Clojure, Scheme or Haskell ? - aitoehigie

I am not trying to start a flame war, i am just interested in learning a new language after python and c. So which would you advice, clojure, scheme or haskell? I am only interested in developing web applications. thanks
======
dkersten
If you're looking for a practical language with which you can quickly build
real-world applications, I would vote for Clojure, simply because it has a
wealth of libraries readily available through Java. Having said that, I
haven't got a lot of experience with Haskell and certainly not with its
libraries, so I don't really know how it compares, besides the fact that Java
has a huge amount of libraries for just about anything you could want.

This also means that you can write web apps in Clojure and deploy them on one
of the many Java-based web platforms - that is, its reasonably easy to get
your Clojure (or rather, JVM) based web app _out there_.

If you do decide to go for Clojure, the defacto web framework is Compojure,
which is a very simple, but powerful and flexible, framework. It has some
nifty features, such as allowing you to write HTML using s-expressions instead
of XML tags resulting in much simpler and shorter HTML. Clojure also has a
library which helps you to write Javascript in an integrated Clojure-esque
s-expression based way called Scriptjure. All in all, Clojure + Compojure +
Scriptjure provides a consistent and integrated framework for developing rich
web apps. You can be up and running in Jetty within moments and with a few
minutes of preparation, you can compile your app as a .war file ready for
deployment in something like Apache Tomcat.

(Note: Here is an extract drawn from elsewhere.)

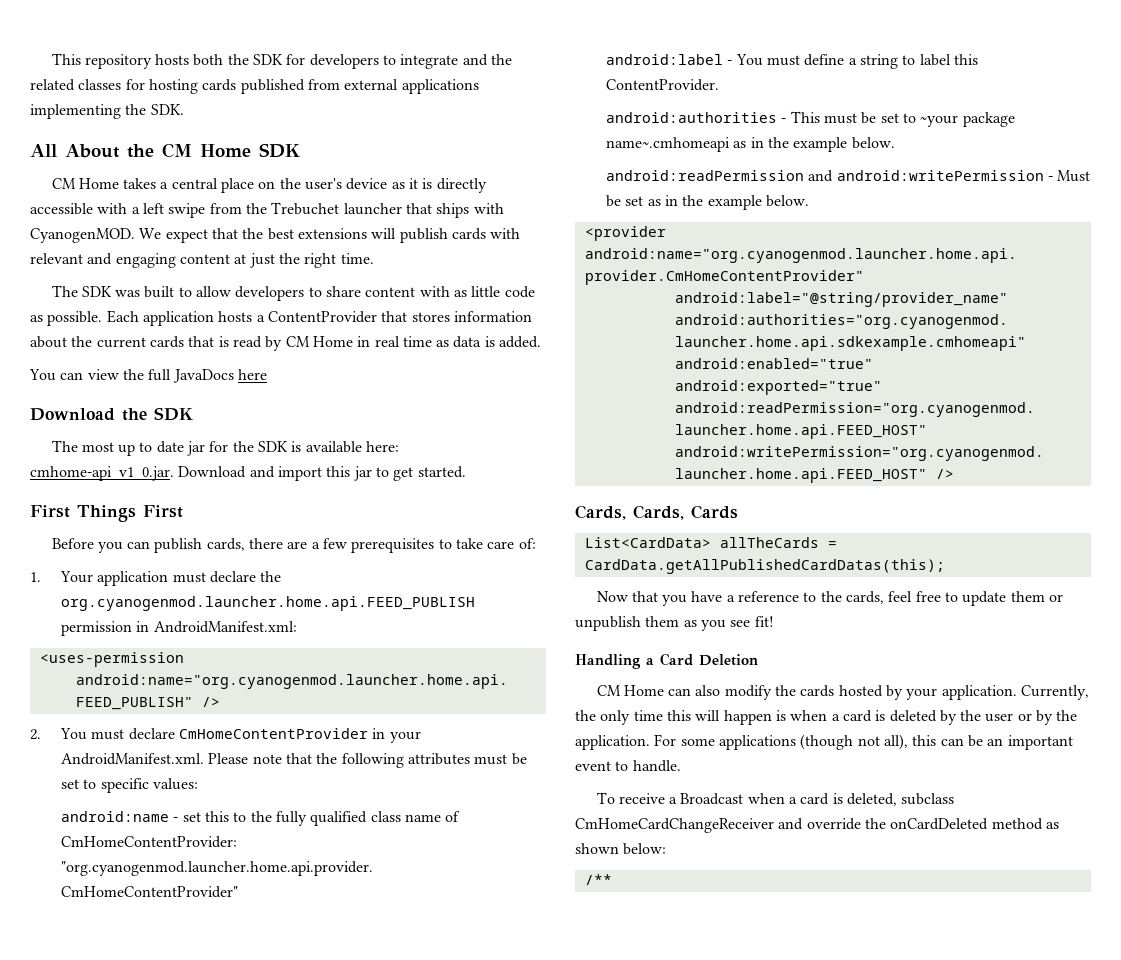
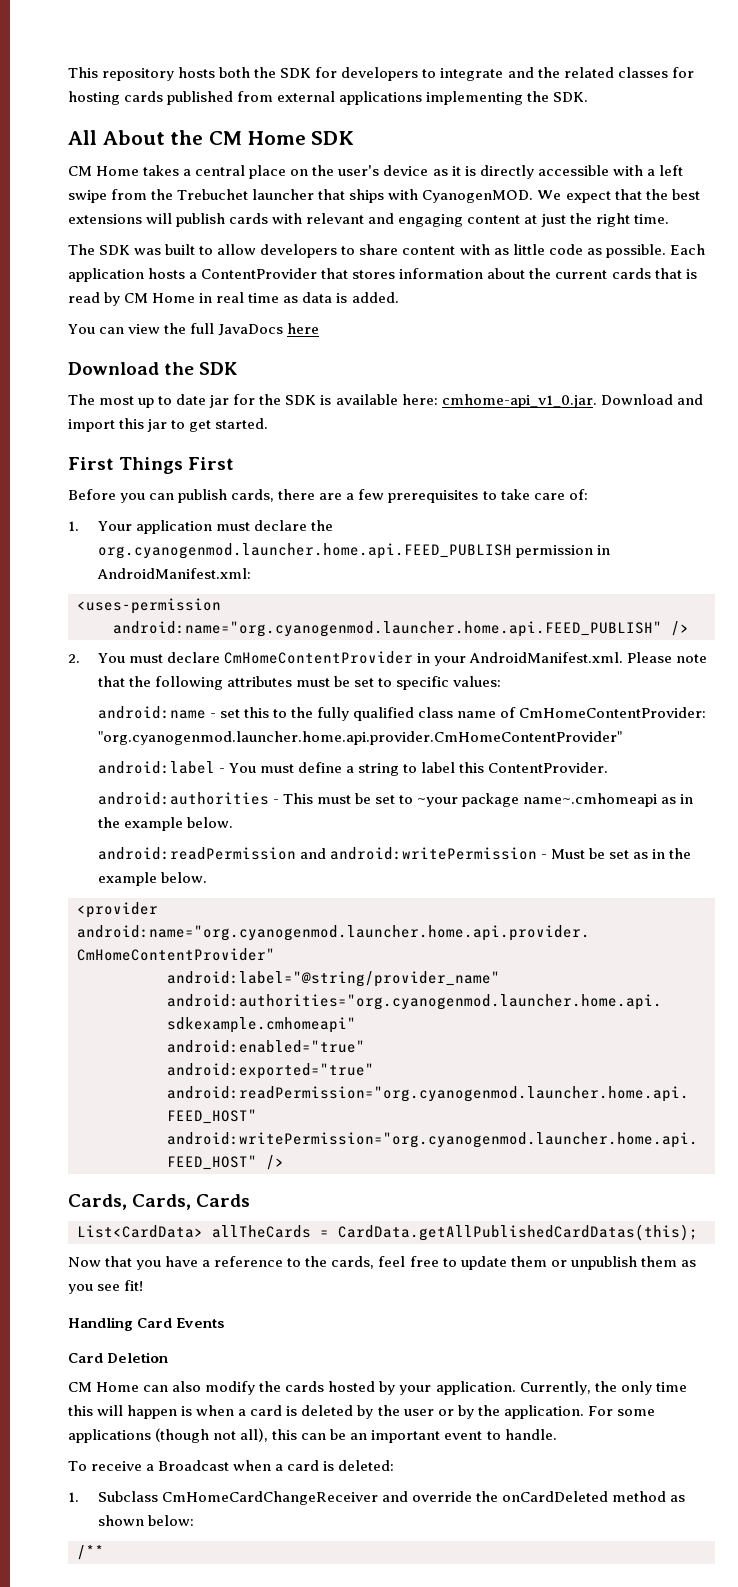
[646,658,654,665] a -> [137,1318,225,1328] Card Events //
[847,793,955,806] deleted, subclass -> [338,1460,395,1471] [68,1491,158,1502] deleted: // 1. Subclass

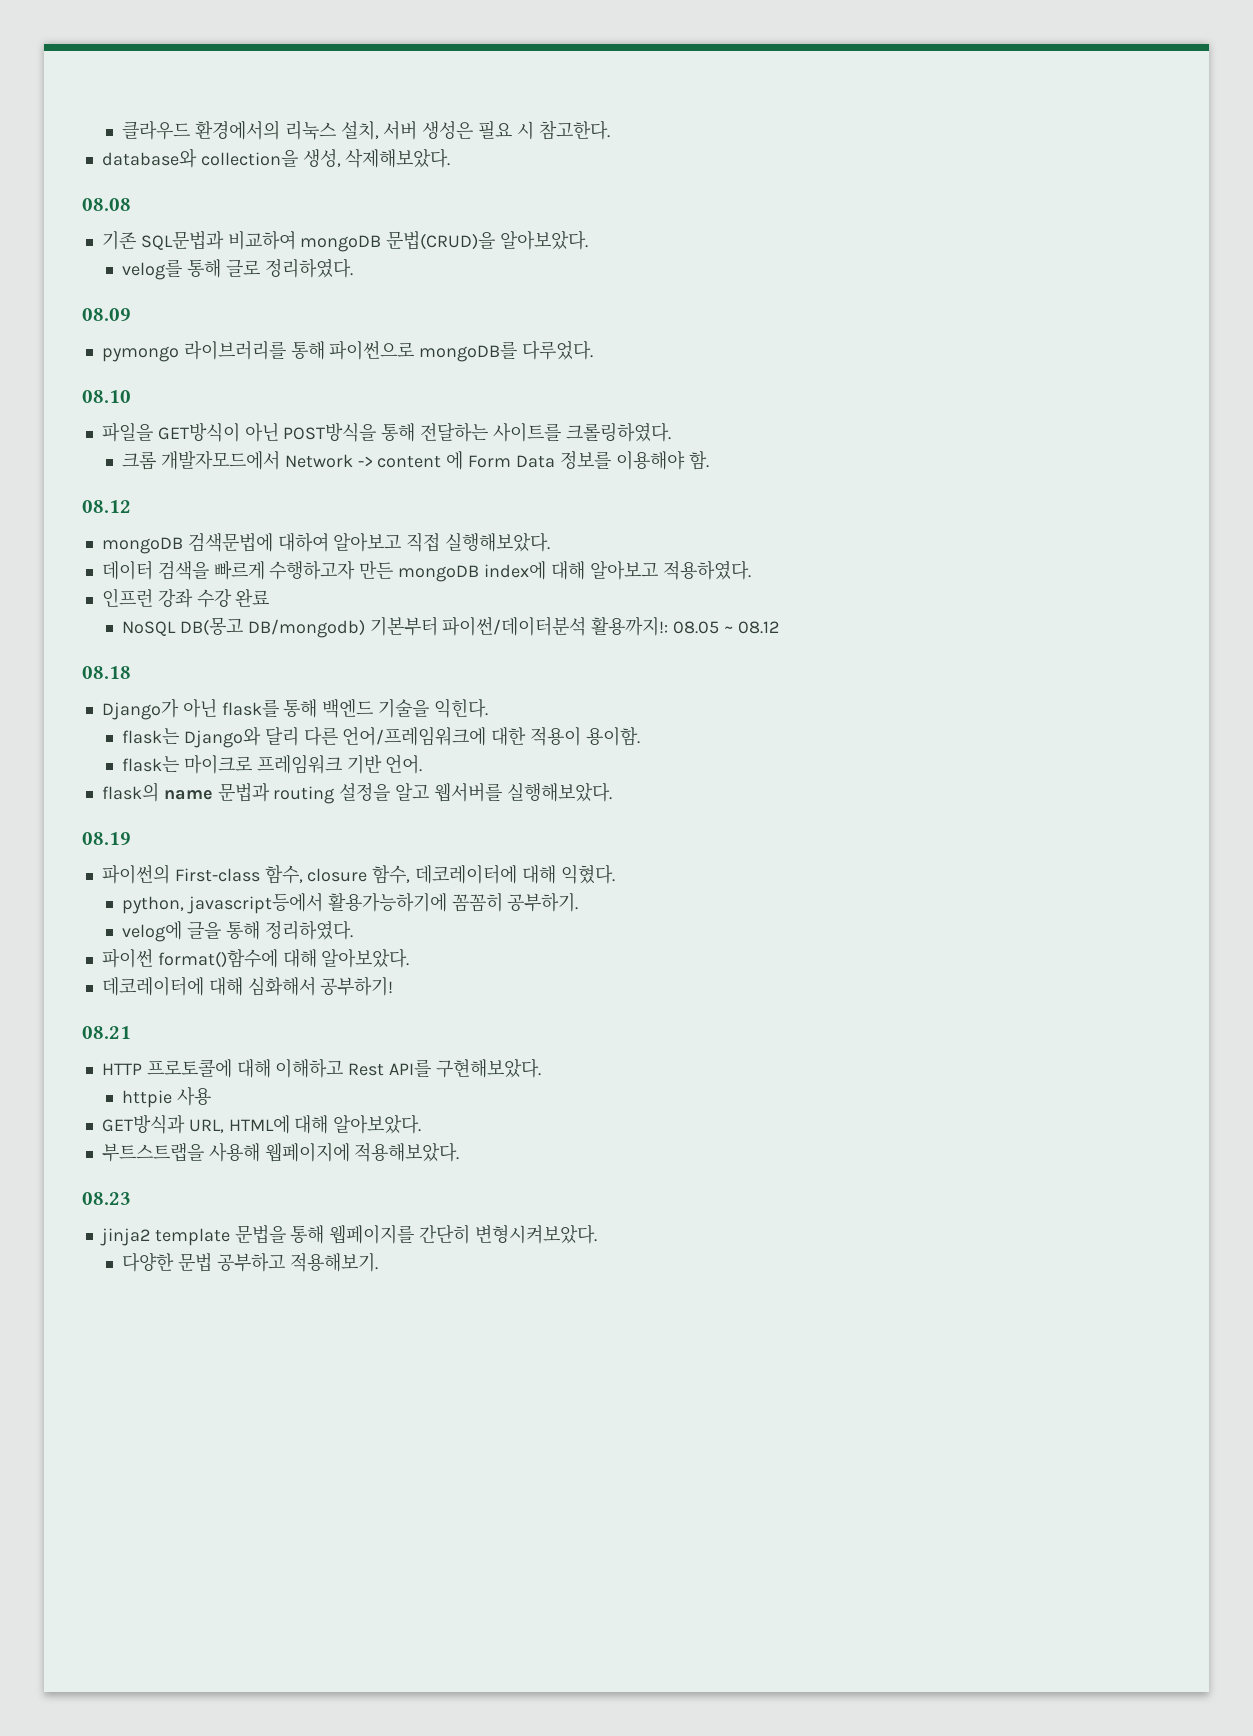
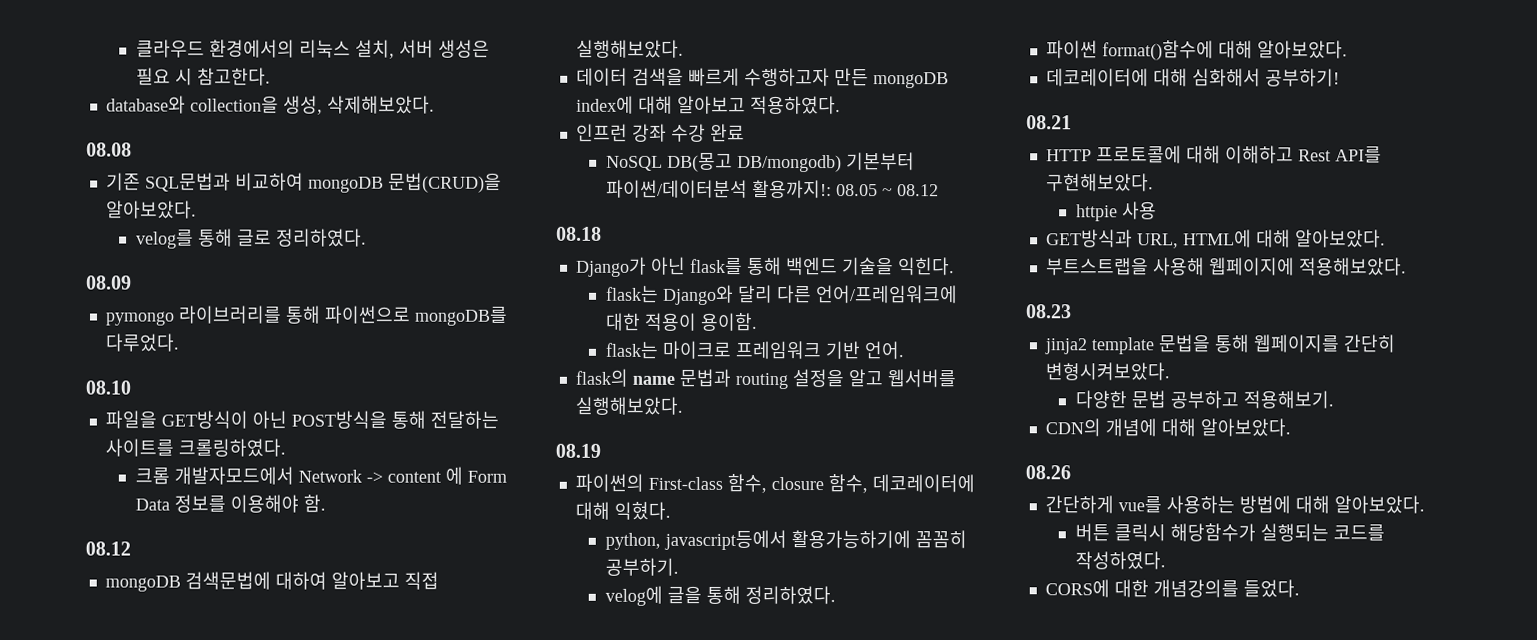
(378, 1262) none -> [1044,418,1291,437] [1025,465,1071,480] [1044,495,1425,514] [1074,523,1385,542] [1074,551,1166,570] [1044,579,1300,598] // CDN의 개념에 대해 알아보았다. // 08.26 // 간단하게 vue를 사용하는 방법에 대해 알아보았다. // 버튼 클릭시 해당함수가 실행되는 코드를 작성하였다. // CORS에 대한 개념강의를 들었다.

The only thing that takes some Java API knowledge is interfacing with a
database, though afaik theres some Clojure wrappers for that too. If you don't
mind looking through some Javadoc and want some NoSQL goodness, I'd recommend
grabbing the MongoDB Java Driver. It happened to be the first Java API I tried
to interface with in Clojure and I was pleasantly surprised at how hassle free
and easy it was to get it to work.

Whatever you choose, good luck! It should be fun to get into functional
programming after working with C and Python :-)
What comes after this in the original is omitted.